++++ EXCERPTED DATA ++++
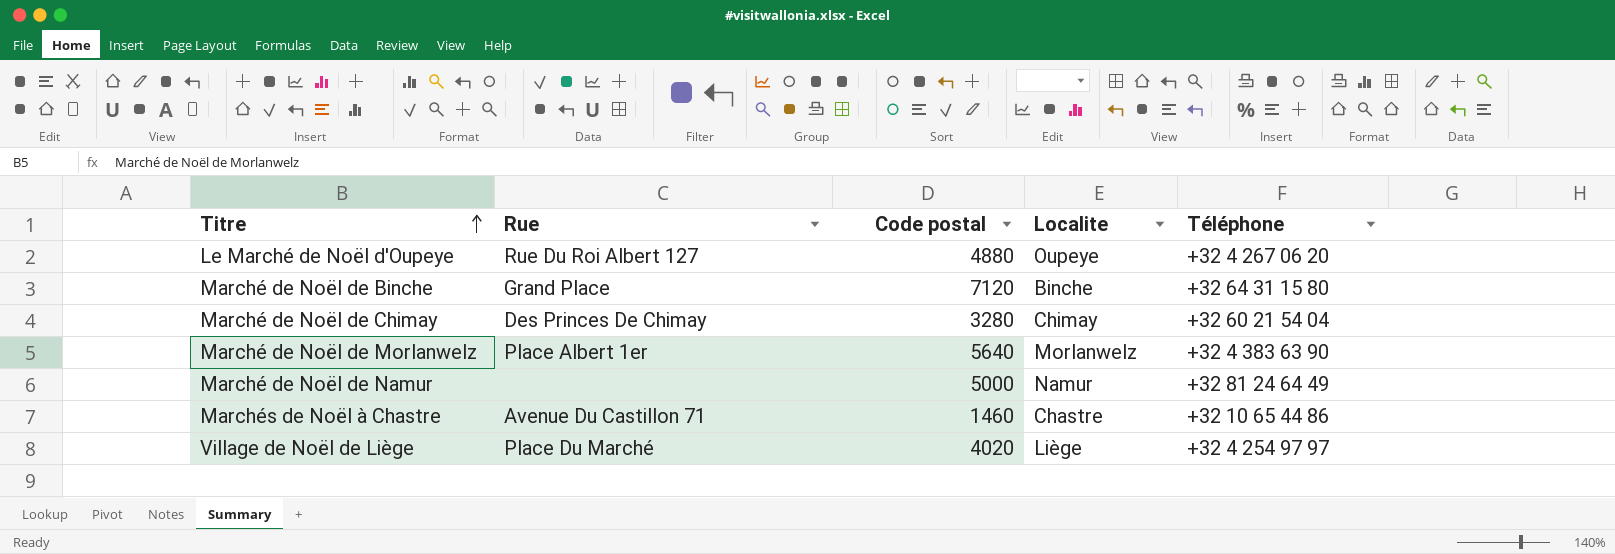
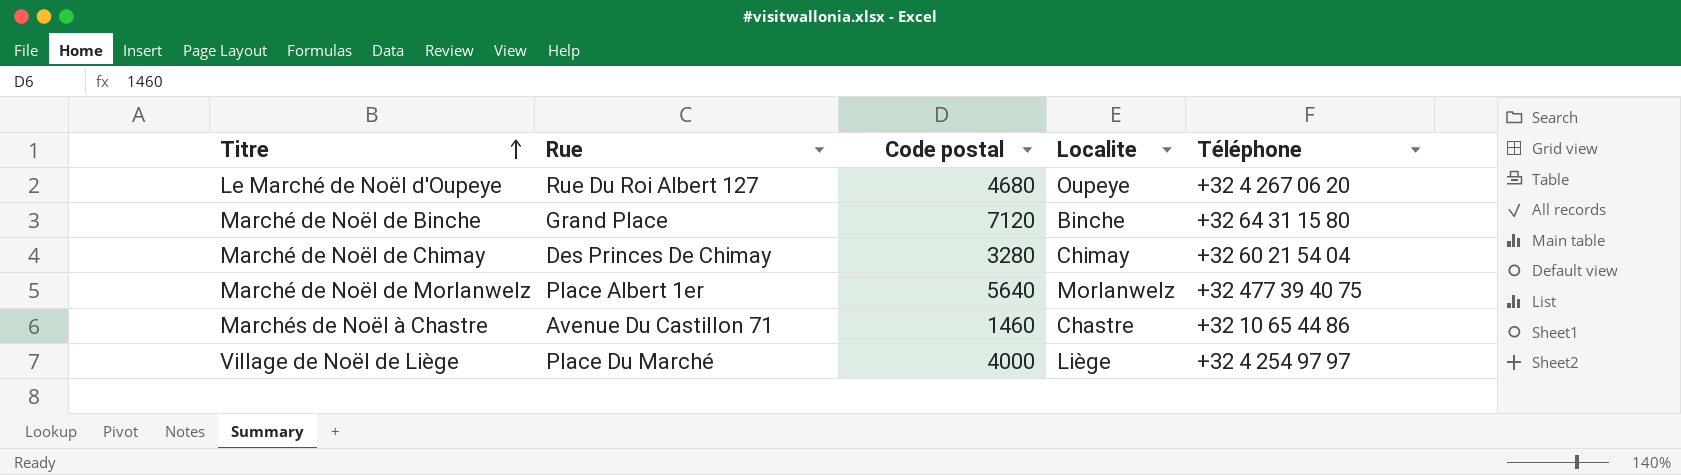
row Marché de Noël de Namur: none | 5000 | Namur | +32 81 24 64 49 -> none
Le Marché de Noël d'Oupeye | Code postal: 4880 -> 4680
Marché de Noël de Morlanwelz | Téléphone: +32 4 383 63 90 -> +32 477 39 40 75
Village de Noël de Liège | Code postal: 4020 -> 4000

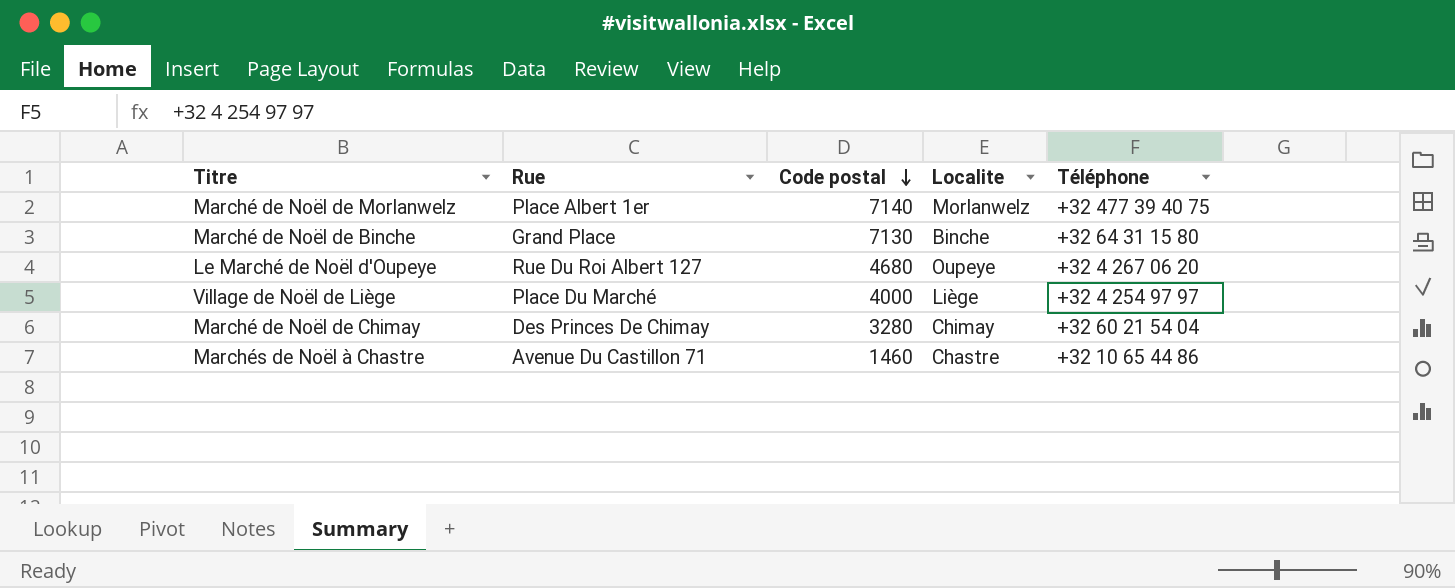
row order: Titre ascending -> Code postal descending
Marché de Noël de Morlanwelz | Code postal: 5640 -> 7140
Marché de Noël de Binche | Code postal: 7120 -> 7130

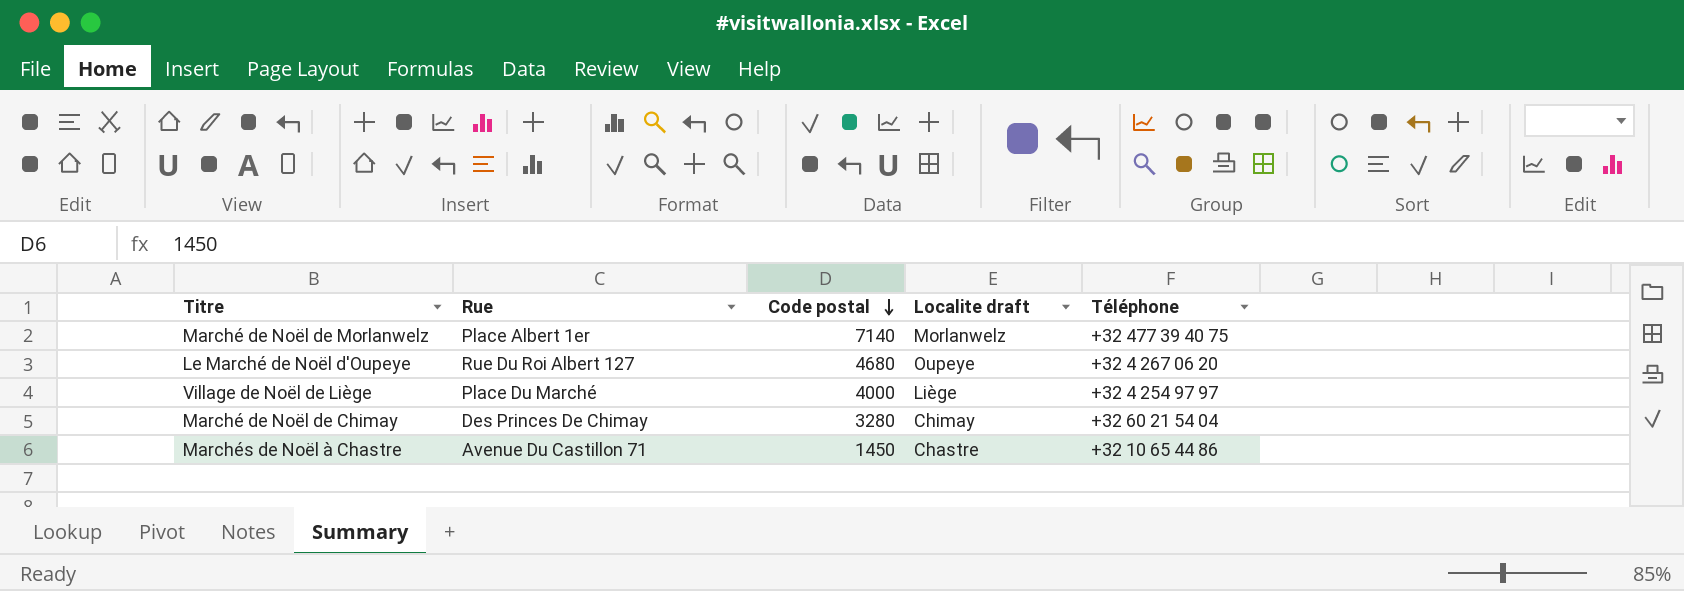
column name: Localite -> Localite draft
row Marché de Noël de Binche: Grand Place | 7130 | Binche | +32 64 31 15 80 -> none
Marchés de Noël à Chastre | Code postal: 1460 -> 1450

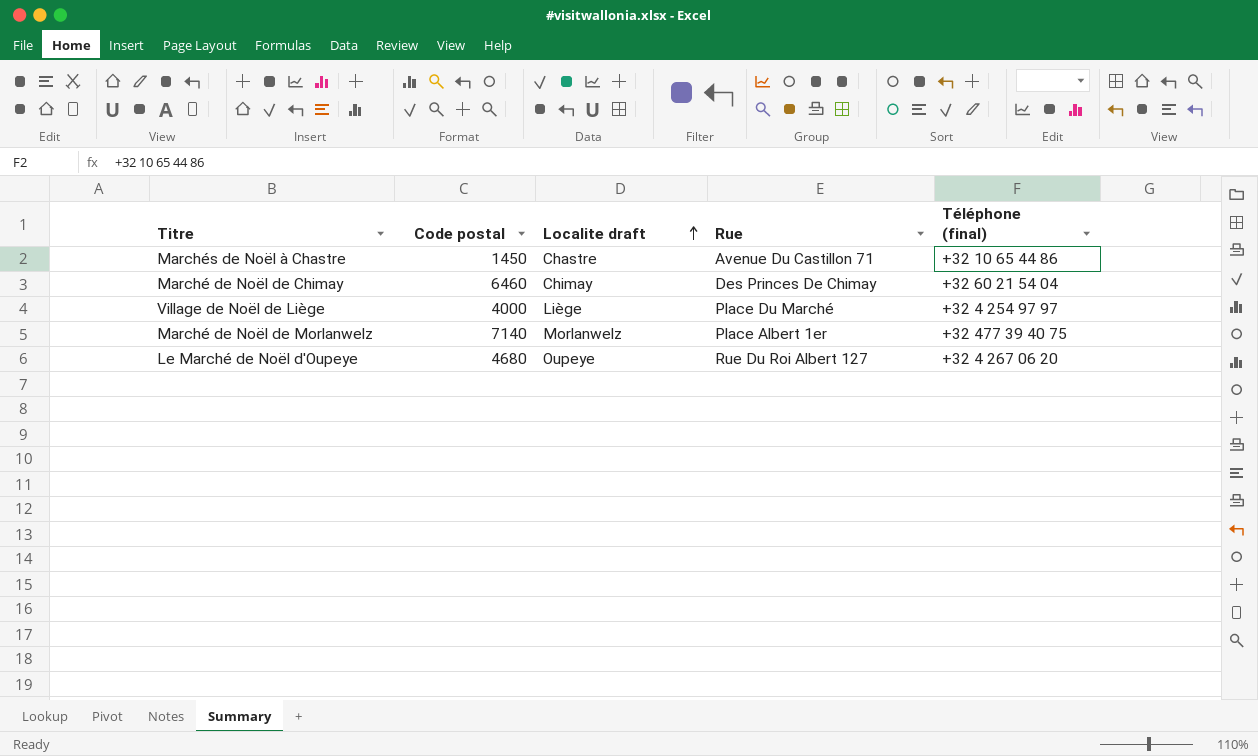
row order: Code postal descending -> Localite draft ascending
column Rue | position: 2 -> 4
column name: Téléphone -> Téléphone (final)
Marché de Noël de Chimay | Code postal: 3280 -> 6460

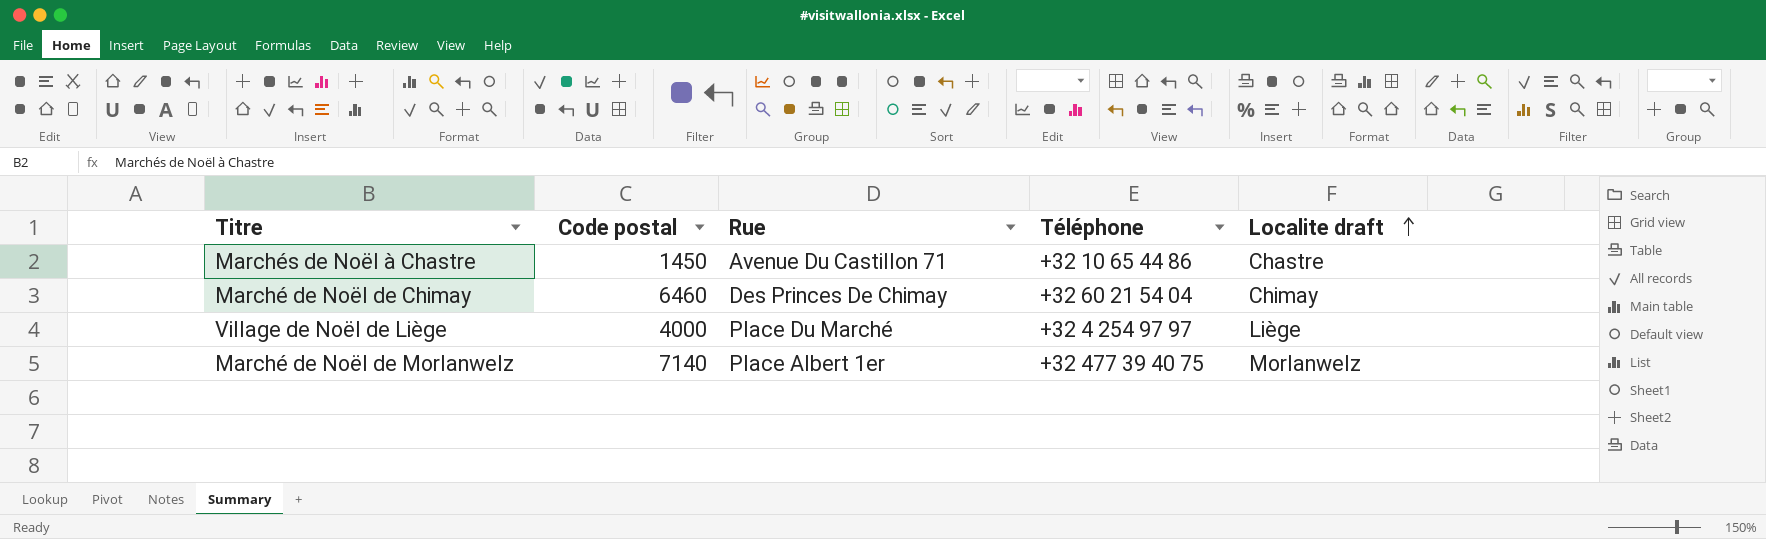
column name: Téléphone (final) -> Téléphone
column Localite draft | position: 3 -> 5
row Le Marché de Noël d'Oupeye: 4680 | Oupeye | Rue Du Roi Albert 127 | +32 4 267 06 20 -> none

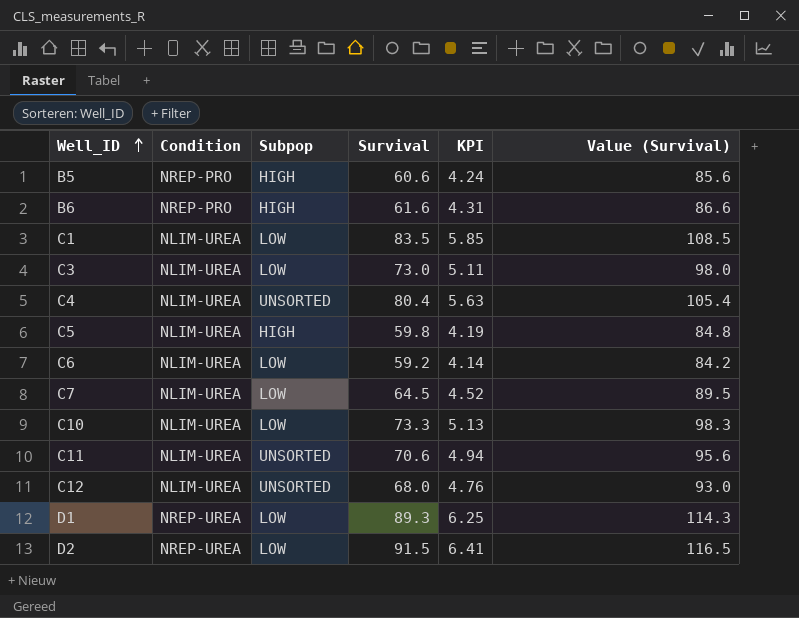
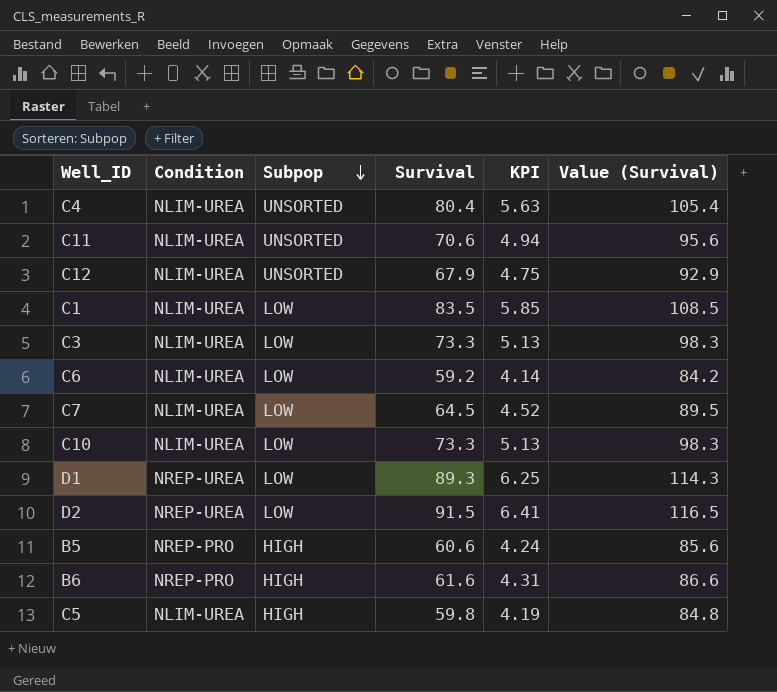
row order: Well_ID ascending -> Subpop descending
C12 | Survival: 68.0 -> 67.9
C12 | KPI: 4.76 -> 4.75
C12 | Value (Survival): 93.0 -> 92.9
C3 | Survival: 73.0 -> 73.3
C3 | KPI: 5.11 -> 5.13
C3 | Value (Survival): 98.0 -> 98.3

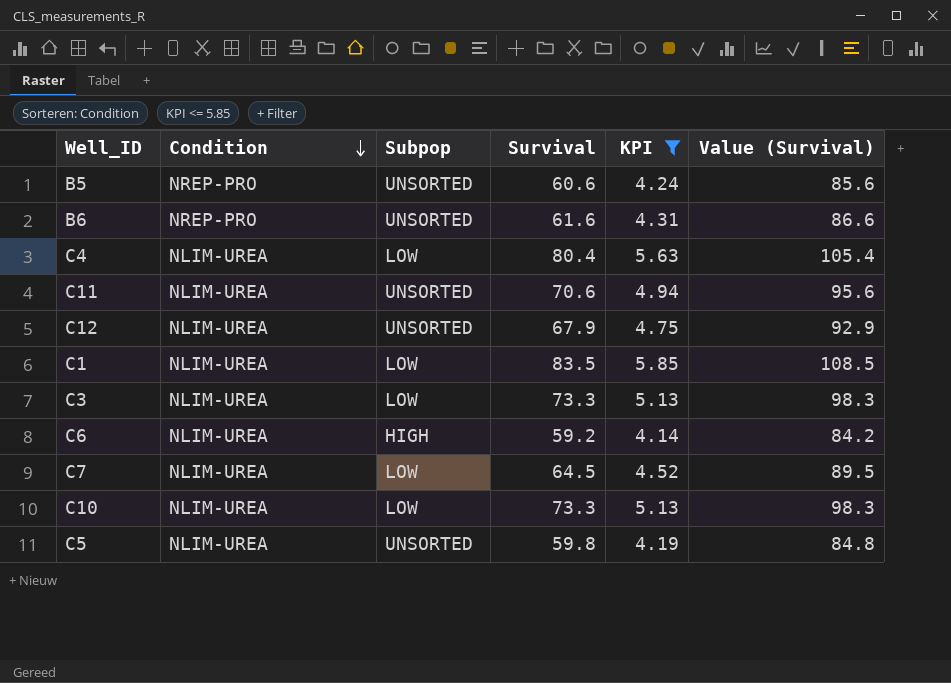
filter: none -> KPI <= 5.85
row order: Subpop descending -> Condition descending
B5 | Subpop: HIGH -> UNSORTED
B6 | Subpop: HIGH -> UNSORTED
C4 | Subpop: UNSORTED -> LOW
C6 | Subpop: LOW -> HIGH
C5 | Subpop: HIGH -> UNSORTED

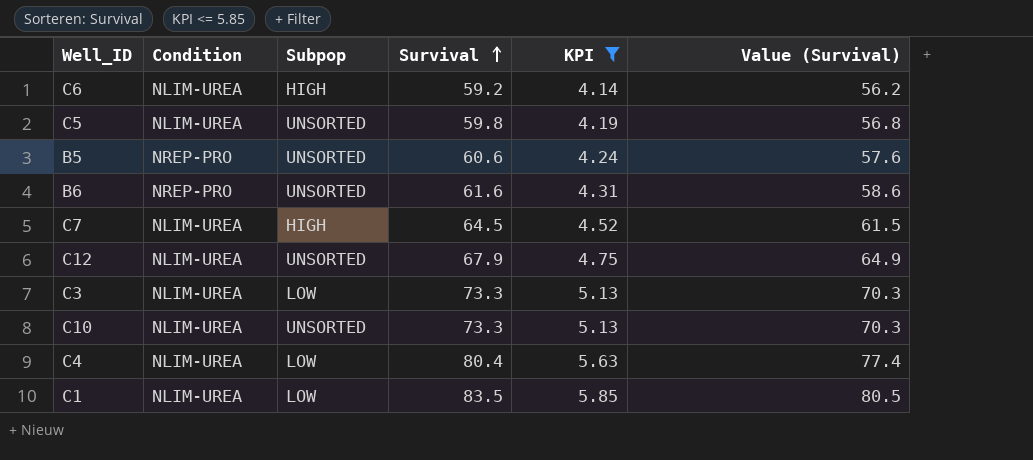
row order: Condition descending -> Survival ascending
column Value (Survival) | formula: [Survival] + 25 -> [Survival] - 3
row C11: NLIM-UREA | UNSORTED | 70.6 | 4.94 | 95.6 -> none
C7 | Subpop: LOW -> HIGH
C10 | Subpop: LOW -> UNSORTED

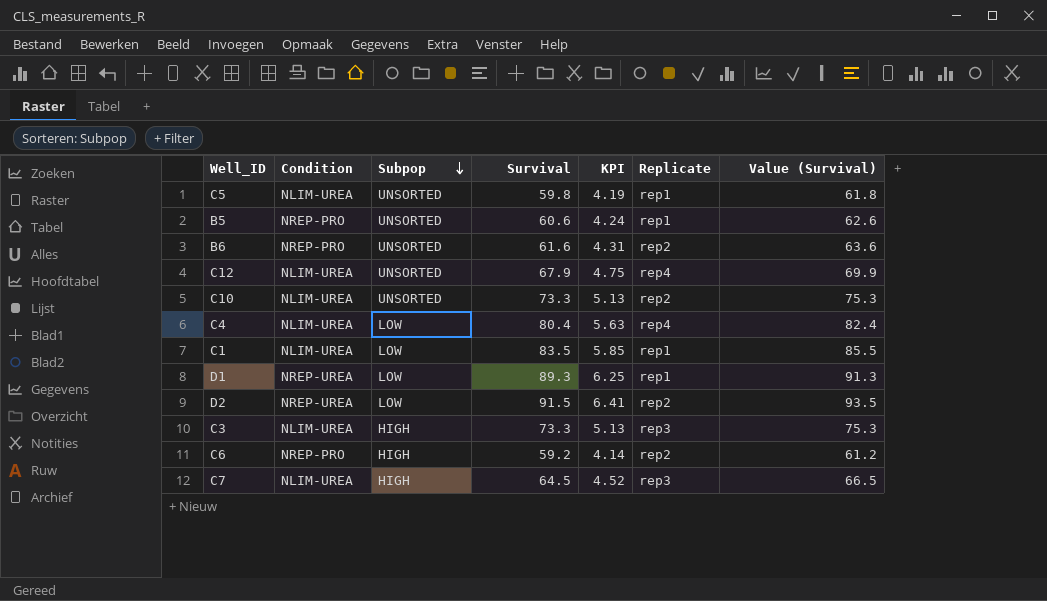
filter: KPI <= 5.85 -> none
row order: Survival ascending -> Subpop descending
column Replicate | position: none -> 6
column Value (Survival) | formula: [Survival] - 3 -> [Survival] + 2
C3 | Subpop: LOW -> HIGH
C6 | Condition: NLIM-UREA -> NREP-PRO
++++
**TASK TO CARRY OUT:** Start printing at the line with "filter: KPI <= 5.85 -> none" and stop after the final line of the listing above, keeping every line exact.

**WORKED SOLUTION:**
filter: KPI <= 5.85 -> none
row order: Survival ascending -> Subpop descending
column Replicate | position: none -> 6
column Value (Survival) | formula: [Survival] - 3 -> [Survival] + 2
C3 | Subpop: LOW -> HIGH
C6 | Condition: NLIM-UREA -> NREP-PRO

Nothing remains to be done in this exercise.